At least Anandas has a plan for this because I really don’t,Col thought, although after having tea and the opportunity to think, he knew he’d have to go to Thistletown. The people there, his birth mother close to Aurea, they all needed to be warned of those insurrectionists and what they were willing and able to do.

Once they ended the call, Rose and Avan exchanged a few words. “We’re making dinner now. Avan says you cannot help because of your concussion, and if you do, he will hurt me. You do not help, understand, ma?”

Col smiled up at the Hound, who stood there with his arms crossed, so much like a physician from any clinic in any city. “Understood.”

Avan nodded, and Rose and he retreated to the kitchen area. There was another door there, set into the floor, and Col watched with amazement as Rose brought out food from down below.

He was about to ask if he could have a look when he heard something outside. Not Hyran’s speeding. The horn cat hissed, loud like a beast three times its size.

Col stood and turned toward the entrance. “Hyran?”

Avan came over from the kitchen. His pointed Hound ears twitched. “Stay,” he said to Col and walked past him toward the entrance. The curtain that covered it seemed very flimsy all of a sudden.
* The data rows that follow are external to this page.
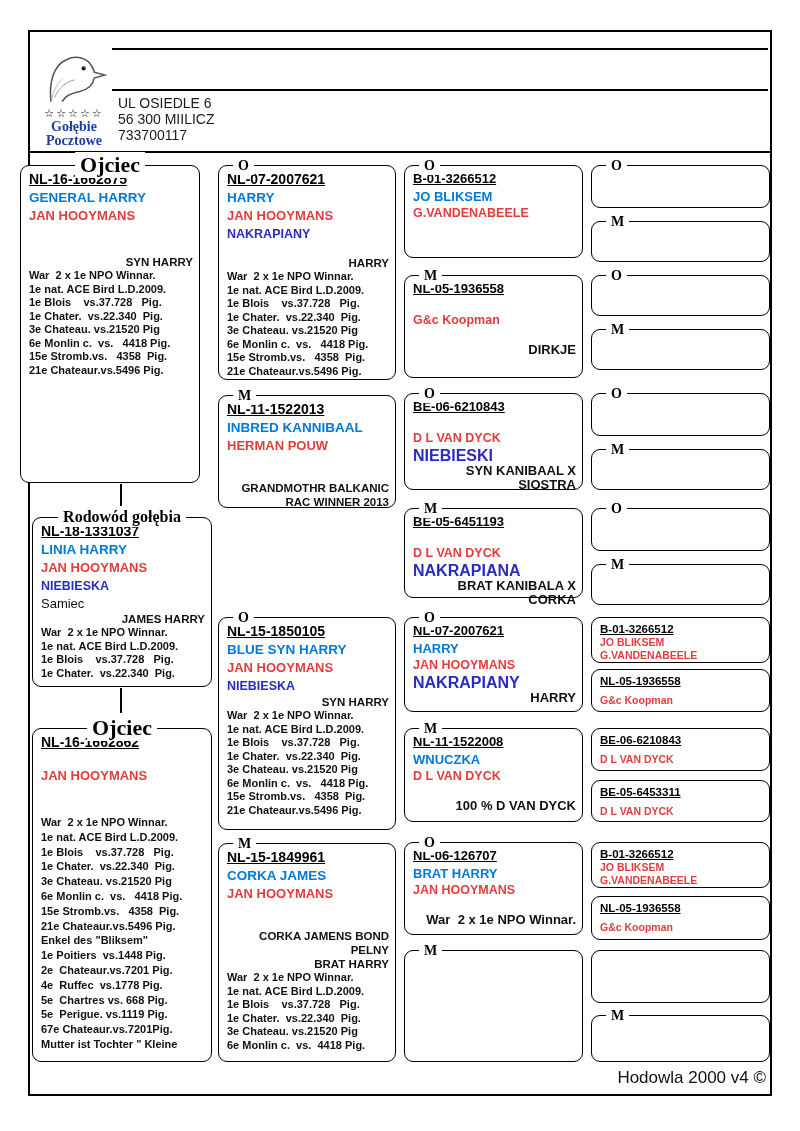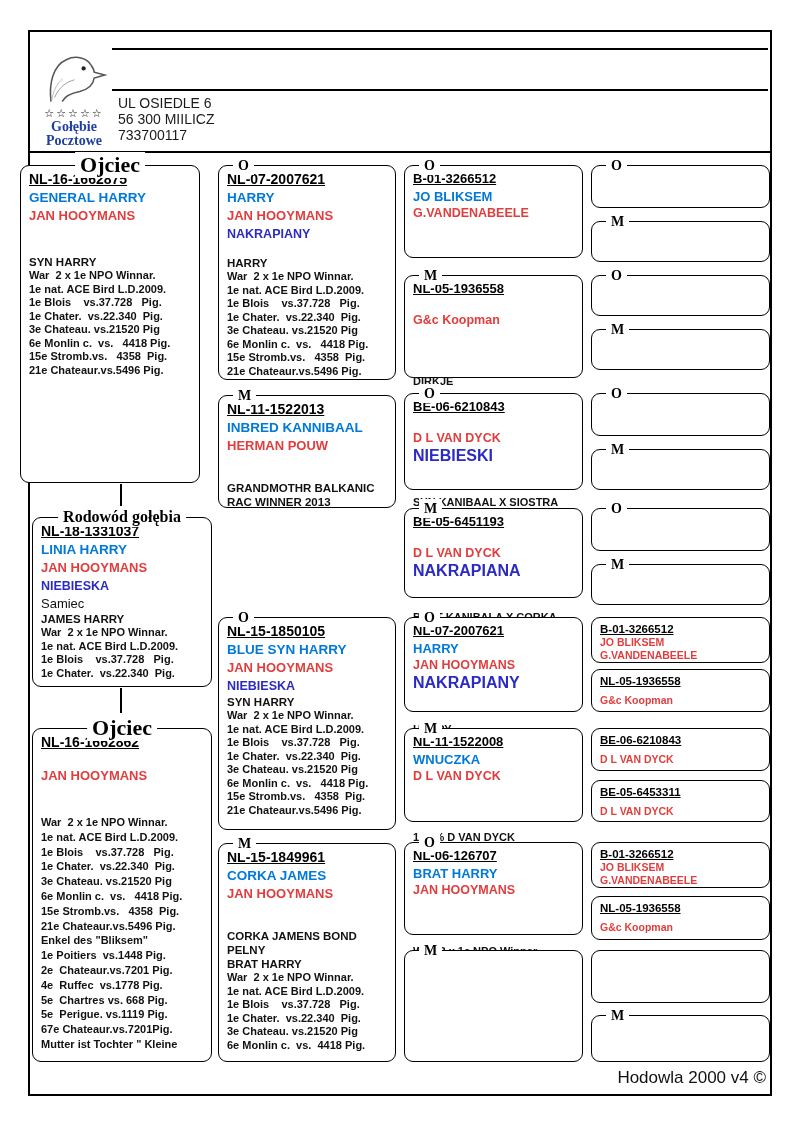--- a/index.html
+++ b/index.html
@@ -27,32 +27,32 @@
   .box-label.lg { font-size:16px; line-height:20px; top:-11px; }
   .box-label:empty { display:none; }
 
   .box-content { position:relative; padding:4px 6px 0 8px; }
   .ring { font-weight:bold; text-decoration:underline; color:#000; font-size:14px; line-height:19px; white-space:pre; }
   .ln { white-space:pre-wrap; color:#111; }
   .ln.name  { color:var(--name-blue,#0079d8); font-weight:bold; font-size:13.5px; line-height:18px; }
   .ln.owner { color:var(--owner-red,#e23d3d); font-weight:bold; font-size:13px;   line-height:18px; }
   .ln.desc  { color:var(--desc-blue,#2b2bc4); font-weight:bold; font-size:12.5px; line-height:18px; }
   .ln.plain { font-size:13px; line-height:17px; }
-  .ln.head  { font-weight:bold; font-size:11.5px; line-height:14px; }
+  .ln.head  { font-weight:bold; font-size:11.5px; line-height:14px;text-align:right; }
   .ln.perf  { font-weight:bold; font-size:11px;   line-height:13.5px; }
   .ln.gap   { height:15px; }
 
   .c2 .ln.gap { height:13px; }
   .tall .ln.perf { line-height:14.8px; }
 
   .c3 .ring { font-size:13px; line-height:18px; }
   .c3 .ln.name  { font-size:13px;   line-height:17px; }
   .c3 .ln.owner { font-size:12.5px; line-height:17px; }
   .c3 .ln.desc  { font-size:16px;   line-height:17px; }
-  .c3 .ln.head  { font-size:11px;   line-height:14px;margin-top:31px; }
+  .c3 .ln.head  { font-size:13px;   line-height:14px; }
   .c3 .ln.gap   { height:14px; }
 
   .c4 .ring { font-size:11.5px; line-height:14px; }
   .c4 .ln.owner { font-size:10.5px; line-height:13px; }
   .c4 .ln.gap   { height:6px; }
 </style>
 </head>
 <body>
 
 <div class="page">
Avan stopped in his tracks when he pushed the fabric aside, and Col could tell just from how he tensed and straightened that something was wrong. He spoke in the Houndish tongue. Someone out there responded in kind.What are Hounds doing here? Looking for a healer, just like we were? Did the insurrectionists attack Hounds as well?

Back in the kitchen area, Rose climbed the stairs and reemerged from the hatch in the floor. He looked from Col to Avan, listened. Avan stepped outside, let the curtain drop behind him.

“What?” Col kept his voice low. He could tell something wasn’t right, just had no idea what.

Rose shook his head and put a finger to his lips. The basket he’d brought up with him he placed on the floor, careful to move silently. He held up two fingers for Col, pointed outside.

Two people? Two Hounds.

Col put his hand on his gun, focused on his breathing.This will be fine. It’s probably nothing. A misunderstanding maybe.

Before either he or Rose could move, Col heard the sound of Hyran arriving outside, that grinding of his Guardian’s shoes as he ran, the way the air punched forward when he stopped.

“What the—” Hyran’s voice. Col’s hand tightened on his gun.

“Who’s that?”

Taros. That’s Taros.

Col didn’t need to know what was going on. There were two members of his family out there, and that sufficed. He pulled his gun and ran.

“Fucking shitstorm,” Rose said.

Col could tell Rose was at his back when they slapped the curtain aside, ran.

“Hyran!”

Hyran and Taros were farthest from Col and Rose. It was three Hounds, not two, that were talking to Avan, and they stood between the two groups.

Taros had slid off Hyran’s back, was standing shoulder to shoulder with the kinetomancer.

The three strange Hounds had ears studded with metal rings that—at a minimum—marked them out as fighters.

When Col and Rose ran, Avan turned and shouted something. From that point onward, everything went far too fast and Col could do nothing, was too slow to be of use. Drops of blood pattered on his face when he got there, moments too late.

37

HYRAN

Li stood outside the Old House, her hand on Sinex’s shoulder. “We’re gathering a few things before we leave.”

She sounded obstinate. She didn’t look it.